Have you ever thought of having the ability to understand the exact requirements of your customers from existing data such as purchase history, past browsing history, income, and age? The truth is that it is now possible. There are different types of data that you can use to train models and accurately recommend several products to customers effectively.
Lets use a different example to demonstrate the role of Data Science in decision making. What if your car is intelligent enough to drive you home? That would be cool. Well, that is how the self-driving cars have been designed to work.
These cars gather live data from sensors to build a map of its surroundings. Based on this data, the vehicle can make decisions such as when to speed down, when to overtake, and when to take a turn. These cars have complex machine learning algorithms that analyze the data collected to develop a meaningful result.
Data Science is further applied in predictive analytics. This includes places such as weather forecasting, radars, and satellites. Models have been created that will not only forecast weather but also predict natural calamities. This helps an individual to take the right measures beforehand and save a lot of lives. The infographic presented below shows domains where Data Science is causing a significant impact.
Definition of Data Science
The term Data Science is common nowadays, but what does it mean? What skills does a person need to have to be called a Data Scientist? How are predictions and decisions made in Data Science? Is there a difference between Data Science and Business Intelligence? These are some of the questions that you are going to find answers to in a short while.
First, lets define Data Science.
Data Science refers to a combination of several tools, machine learning principles and algorithms whose purpose is to discover hidden patterns from raw data. One might wonder how different it is from statistics. The figure below has all the answers.
The figure above shows that a Data Analyst explains whatever is happening by processing the history of the data. On the other hand, a Data Scientist will explain how to extract insights from it, and they will also use different advanced machine learning algorithms to highlight the occurrence of a specific event in the future. A Data Scientist looks at the data from different perspectives and angles.

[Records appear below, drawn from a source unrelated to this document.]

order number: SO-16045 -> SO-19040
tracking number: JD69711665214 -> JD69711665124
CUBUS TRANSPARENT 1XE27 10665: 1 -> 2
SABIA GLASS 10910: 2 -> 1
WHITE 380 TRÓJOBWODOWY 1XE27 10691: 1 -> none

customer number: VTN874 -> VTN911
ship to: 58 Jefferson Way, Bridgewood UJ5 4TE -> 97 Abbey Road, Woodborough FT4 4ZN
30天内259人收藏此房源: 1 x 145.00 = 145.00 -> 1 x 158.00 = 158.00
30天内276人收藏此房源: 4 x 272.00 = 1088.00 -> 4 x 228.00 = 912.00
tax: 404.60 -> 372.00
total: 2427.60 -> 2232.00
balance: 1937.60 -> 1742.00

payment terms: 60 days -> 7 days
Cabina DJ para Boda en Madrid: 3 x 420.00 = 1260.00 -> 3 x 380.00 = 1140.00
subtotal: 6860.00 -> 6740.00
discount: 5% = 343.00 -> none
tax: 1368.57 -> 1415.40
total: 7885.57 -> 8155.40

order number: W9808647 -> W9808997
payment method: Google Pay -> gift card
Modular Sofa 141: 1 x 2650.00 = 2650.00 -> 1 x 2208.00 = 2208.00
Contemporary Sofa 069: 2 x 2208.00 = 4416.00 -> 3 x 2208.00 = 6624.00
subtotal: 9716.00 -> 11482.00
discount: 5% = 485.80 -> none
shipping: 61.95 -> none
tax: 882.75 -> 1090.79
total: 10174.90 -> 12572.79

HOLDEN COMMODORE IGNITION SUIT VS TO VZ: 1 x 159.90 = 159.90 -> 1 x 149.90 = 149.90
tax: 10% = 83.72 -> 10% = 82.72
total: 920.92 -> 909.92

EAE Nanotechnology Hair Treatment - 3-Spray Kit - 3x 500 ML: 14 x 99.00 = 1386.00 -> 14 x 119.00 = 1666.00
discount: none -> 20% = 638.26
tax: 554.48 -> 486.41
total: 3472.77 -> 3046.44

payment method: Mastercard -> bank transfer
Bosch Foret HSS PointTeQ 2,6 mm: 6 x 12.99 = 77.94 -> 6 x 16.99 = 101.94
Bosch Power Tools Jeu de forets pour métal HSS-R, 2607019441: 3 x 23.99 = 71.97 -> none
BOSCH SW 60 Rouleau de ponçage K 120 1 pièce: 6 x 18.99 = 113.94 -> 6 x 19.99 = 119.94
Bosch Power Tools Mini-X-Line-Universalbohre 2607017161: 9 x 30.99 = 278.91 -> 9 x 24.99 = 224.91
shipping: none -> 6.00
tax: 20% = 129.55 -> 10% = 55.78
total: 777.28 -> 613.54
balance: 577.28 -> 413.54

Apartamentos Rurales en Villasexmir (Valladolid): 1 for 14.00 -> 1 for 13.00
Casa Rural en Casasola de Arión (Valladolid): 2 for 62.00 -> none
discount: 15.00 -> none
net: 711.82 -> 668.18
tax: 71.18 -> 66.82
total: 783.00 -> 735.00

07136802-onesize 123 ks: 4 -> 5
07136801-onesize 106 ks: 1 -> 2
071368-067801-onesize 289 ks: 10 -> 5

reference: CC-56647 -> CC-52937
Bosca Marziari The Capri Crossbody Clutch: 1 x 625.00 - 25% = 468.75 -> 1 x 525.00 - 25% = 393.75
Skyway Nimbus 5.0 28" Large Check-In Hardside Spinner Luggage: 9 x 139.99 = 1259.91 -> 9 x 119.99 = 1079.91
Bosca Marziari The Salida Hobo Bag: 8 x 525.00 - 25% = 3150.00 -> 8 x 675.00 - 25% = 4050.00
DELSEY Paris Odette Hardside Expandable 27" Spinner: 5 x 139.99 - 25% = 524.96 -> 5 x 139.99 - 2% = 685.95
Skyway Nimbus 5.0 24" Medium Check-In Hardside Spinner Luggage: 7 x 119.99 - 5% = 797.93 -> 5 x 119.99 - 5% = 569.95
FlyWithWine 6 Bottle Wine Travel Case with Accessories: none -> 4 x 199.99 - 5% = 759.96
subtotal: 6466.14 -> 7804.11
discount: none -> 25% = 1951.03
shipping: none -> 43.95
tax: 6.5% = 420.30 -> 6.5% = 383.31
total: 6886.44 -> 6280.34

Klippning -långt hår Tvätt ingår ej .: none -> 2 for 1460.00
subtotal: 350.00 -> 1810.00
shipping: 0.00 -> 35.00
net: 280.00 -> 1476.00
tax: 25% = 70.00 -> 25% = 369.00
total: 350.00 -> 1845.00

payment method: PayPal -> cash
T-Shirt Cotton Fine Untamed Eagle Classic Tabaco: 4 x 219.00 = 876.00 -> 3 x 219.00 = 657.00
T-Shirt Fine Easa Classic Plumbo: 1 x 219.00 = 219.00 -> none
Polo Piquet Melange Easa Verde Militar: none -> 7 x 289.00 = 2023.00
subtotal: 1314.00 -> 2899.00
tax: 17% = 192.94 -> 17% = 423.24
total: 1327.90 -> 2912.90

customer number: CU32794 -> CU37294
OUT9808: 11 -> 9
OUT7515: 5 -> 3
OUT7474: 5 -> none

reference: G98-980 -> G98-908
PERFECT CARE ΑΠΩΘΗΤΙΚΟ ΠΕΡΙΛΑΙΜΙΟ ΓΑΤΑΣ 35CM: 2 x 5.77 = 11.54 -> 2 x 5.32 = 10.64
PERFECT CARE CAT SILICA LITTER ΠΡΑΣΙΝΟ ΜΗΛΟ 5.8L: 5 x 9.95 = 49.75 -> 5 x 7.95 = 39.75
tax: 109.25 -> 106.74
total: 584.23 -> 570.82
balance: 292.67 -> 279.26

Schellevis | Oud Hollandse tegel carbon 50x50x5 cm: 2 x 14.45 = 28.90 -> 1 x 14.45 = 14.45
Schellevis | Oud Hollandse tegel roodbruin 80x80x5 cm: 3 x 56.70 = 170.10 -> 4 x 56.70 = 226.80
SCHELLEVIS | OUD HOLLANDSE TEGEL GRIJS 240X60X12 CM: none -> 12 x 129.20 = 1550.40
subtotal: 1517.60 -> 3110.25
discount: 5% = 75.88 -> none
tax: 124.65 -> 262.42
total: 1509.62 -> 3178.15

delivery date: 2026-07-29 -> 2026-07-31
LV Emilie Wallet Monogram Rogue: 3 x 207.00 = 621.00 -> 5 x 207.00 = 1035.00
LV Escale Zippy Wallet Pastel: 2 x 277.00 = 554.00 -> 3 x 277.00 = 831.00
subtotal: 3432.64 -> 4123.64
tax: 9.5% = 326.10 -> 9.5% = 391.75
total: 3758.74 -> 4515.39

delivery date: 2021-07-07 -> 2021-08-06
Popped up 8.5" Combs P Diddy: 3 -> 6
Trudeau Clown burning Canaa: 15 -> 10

Therefore, Data Science helps an individual predict and make decisions by taking advantage of prescriptive analytics, machine learning, and predictive causal analytics.
Prescriptive analytics - If you need a model that has the intelligence and capability to make its own decisions, then prescriptive analytics is the best to use.
This new field delivers advice, it doesnt just predict, but it also recommends different prescribed actions and related outcomes. The best example to illustrate this is the Google self-driving car. Data that is collected by the vehicle is used to train cars. You can further mine this data by using algorithms to reveal intelligence. It will allow your vehicle to make decisions such as when to turn, which path to take, as well as when to speed up or slow down.
Machine learning for pattern discovery - Lets assume that you dont have resources that you can apply to make predictions; it will require you to determine the hidden patterns in the data set to predict correctly. The most popular algorithm used in pattern discovery is Clustering. Assume that you work in a telephone company, and you want to determine a network by installing towers in the region. Therefore, you may use the clustering technique to determine the tower location that will make sure all users have the maximum signal strength.